-- The problem --
Copy out again, unchanged, the listing below from the line that has "subtotal: 296.12 -> 310.18" through the line that has "total: 179.60 -> 182.78".

-- Extracted information --
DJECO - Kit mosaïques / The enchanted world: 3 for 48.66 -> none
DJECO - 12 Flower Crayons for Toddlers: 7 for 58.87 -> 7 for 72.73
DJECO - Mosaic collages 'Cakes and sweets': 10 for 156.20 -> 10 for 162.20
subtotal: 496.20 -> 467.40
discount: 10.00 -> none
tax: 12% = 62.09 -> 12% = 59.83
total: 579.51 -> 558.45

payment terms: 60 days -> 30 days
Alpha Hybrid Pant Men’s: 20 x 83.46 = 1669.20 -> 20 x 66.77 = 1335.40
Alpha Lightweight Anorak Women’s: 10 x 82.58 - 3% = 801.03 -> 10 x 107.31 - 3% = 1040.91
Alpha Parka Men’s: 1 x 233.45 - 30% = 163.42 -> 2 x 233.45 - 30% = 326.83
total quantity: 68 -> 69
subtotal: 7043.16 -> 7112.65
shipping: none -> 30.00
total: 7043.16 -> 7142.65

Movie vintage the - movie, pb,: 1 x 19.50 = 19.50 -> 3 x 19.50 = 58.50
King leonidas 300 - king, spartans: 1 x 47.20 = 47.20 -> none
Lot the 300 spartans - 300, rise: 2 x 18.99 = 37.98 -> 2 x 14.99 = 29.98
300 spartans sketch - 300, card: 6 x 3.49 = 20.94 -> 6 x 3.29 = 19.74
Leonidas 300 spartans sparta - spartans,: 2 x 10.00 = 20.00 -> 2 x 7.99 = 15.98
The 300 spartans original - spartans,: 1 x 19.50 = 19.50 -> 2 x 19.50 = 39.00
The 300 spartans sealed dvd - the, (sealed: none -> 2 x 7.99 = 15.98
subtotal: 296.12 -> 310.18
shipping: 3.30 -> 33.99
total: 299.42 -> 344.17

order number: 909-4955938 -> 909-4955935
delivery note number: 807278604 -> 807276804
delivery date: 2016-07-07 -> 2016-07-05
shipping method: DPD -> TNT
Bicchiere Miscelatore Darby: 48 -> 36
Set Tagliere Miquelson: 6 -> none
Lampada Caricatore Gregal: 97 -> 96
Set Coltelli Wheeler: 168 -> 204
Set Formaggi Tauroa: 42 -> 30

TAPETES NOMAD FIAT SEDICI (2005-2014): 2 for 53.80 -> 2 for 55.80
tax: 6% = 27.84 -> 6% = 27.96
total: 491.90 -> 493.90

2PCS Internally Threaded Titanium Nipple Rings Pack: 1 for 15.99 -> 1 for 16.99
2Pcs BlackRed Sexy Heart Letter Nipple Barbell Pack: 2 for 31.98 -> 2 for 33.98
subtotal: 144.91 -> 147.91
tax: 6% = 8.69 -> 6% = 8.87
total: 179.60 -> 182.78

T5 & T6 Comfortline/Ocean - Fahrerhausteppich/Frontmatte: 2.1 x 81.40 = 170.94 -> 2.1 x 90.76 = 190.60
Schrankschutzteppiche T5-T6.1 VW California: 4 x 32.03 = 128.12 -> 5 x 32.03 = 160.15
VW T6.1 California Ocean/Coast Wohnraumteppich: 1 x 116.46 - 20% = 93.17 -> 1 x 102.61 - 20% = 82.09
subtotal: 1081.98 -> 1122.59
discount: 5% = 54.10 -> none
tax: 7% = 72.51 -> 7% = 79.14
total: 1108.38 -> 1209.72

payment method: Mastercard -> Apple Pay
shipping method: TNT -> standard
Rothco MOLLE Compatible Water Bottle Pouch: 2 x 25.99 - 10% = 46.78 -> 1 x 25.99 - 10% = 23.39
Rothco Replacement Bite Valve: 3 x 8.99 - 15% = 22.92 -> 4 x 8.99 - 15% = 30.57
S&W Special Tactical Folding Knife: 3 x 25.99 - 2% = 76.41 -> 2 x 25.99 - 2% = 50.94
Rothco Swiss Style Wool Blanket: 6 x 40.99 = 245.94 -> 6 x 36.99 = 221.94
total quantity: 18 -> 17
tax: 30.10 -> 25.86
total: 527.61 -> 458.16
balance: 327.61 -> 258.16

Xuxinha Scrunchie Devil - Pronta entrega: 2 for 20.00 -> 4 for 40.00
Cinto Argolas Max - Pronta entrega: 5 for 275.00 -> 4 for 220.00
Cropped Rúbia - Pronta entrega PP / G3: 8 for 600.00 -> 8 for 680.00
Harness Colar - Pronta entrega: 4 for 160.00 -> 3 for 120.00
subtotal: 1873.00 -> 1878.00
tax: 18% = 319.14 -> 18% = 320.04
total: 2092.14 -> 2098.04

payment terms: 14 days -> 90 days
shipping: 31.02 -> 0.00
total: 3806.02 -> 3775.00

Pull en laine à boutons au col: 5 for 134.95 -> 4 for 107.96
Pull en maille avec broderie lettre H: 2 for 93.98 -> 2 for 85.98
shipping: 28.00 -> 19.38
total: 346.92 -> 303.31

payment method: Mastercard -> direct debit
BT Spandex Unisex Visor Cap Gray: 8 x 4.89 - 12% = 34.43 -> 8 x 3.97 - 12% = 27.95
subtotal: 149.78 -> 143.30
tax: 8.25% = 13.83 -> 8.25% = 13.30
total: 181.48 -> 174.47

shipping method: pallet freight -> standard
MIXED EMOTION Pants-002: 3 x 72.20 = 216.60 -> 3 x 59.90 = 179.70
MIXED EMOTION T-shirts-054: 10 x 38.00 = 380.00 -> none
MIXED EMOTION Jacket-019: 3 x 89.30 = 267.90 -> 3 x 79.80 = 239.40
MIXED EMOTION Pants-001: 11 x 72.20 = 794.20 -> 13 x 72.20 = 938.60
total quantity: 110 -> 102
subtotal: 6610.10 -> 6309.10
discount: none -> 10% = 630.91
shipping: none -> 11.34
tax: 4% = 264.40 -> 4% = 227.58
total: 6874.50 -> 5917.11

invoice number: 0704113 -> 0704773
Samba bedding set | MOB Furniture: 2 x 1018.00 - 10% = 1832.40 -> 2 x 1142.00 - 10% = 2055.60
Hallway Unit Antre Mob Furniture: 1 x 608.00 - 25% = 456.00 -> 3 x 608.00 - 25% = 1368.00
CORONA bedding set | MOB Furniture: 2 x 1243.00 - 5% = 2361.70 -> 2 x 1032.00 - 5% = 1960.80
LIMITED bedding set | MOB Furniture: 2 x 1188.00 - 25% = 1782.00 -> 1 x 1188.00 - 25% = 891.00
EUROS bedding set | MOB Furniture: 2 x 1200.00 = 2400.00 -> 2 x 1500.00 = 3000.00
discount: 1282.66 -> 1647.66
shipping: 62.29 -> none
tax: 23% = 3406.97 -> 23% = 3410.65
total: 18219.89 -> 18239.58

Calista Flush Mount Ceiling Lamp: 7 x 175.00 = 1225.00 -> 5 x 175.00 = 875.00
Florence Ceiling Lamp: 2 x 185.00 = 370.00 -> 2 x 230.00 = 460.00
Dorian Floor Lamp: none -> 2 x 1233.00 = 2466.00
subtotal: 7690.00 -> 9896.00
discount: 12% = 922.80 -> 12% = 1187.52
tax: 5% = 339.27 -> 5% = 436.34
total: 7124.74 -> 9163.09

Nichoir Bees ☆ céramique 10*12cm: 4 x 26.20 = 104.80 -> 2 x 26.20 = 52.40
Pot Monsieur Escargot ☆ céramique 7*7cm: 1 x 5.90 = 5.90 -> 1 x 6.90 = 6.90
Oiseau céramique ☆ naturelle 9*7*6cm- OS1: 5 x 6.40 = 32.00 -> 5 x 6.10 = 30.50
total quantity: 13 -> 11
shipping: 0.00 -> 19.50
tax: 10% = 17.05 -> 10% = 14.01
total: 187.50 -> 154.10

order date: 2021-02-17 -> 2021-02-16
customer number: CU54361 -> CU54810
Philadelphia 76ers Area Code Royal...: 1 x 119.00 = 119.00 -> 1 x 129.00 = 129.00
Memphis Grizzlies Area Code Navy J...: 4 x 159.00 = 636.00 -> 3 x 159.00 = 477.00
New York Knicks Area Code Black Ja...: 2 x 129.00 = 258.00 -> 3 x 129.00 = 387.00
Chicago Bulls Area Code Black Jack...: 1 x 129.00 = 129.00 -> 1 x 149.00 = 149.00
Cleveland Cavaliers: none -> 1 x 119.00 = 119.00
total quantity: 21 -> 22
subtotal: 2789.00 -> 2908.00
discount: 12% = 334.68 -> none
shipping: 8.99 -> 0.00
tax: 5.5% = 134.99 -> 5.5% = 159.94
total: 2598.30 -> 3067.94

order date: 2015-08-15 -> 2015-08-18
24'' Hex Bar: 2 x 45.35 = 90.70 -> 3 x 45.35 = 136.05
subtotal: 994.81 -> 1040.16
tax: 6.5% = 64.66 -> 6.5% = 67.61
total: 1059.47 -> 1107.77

-- Exercise response --
subtotal: 296.12 -> 310.18
shipping: 3.30 -> 33.99
total: 299.42 -> 344.17

order number: 909-4955938 -> 909-4955935
delivery note number: 807278604 -> 807276804
delivery date: 2016-07-07 -> 2016-07-05
shipping method: DPD -> TNT
Bicchiere Miscelatore Darby: 48 -> 36
Set Tagliere Miquelson: 6 -> none
Lampada Caricatore Gregal: 97 -> 96
Set Coltelli Wheeler: 168 -> 204
Set Formaggi Tauroa: 42 -> 30

TAPETES NOMAD FIAT SEDICI (2005-2014): 2 for 53.80 -> 2 for 55.80
tax: 6% = 27.84 -> 6% = 27.96
total: 491.90 -> 493.90

2PCS Internally Threaded Titanium Nipple Rings Pack: 1 for 15.99 -> 1 for 16.99
2Pcs BlackRed Sexy Heart Letter Nipple Barbell Pack: 2 for 31.98 -> 2 for 33.98
subtotal: 144.91 -> 147.91
tax: 6% = 8.69 -> 6% = 8.87
total: 179.60 -> 182.78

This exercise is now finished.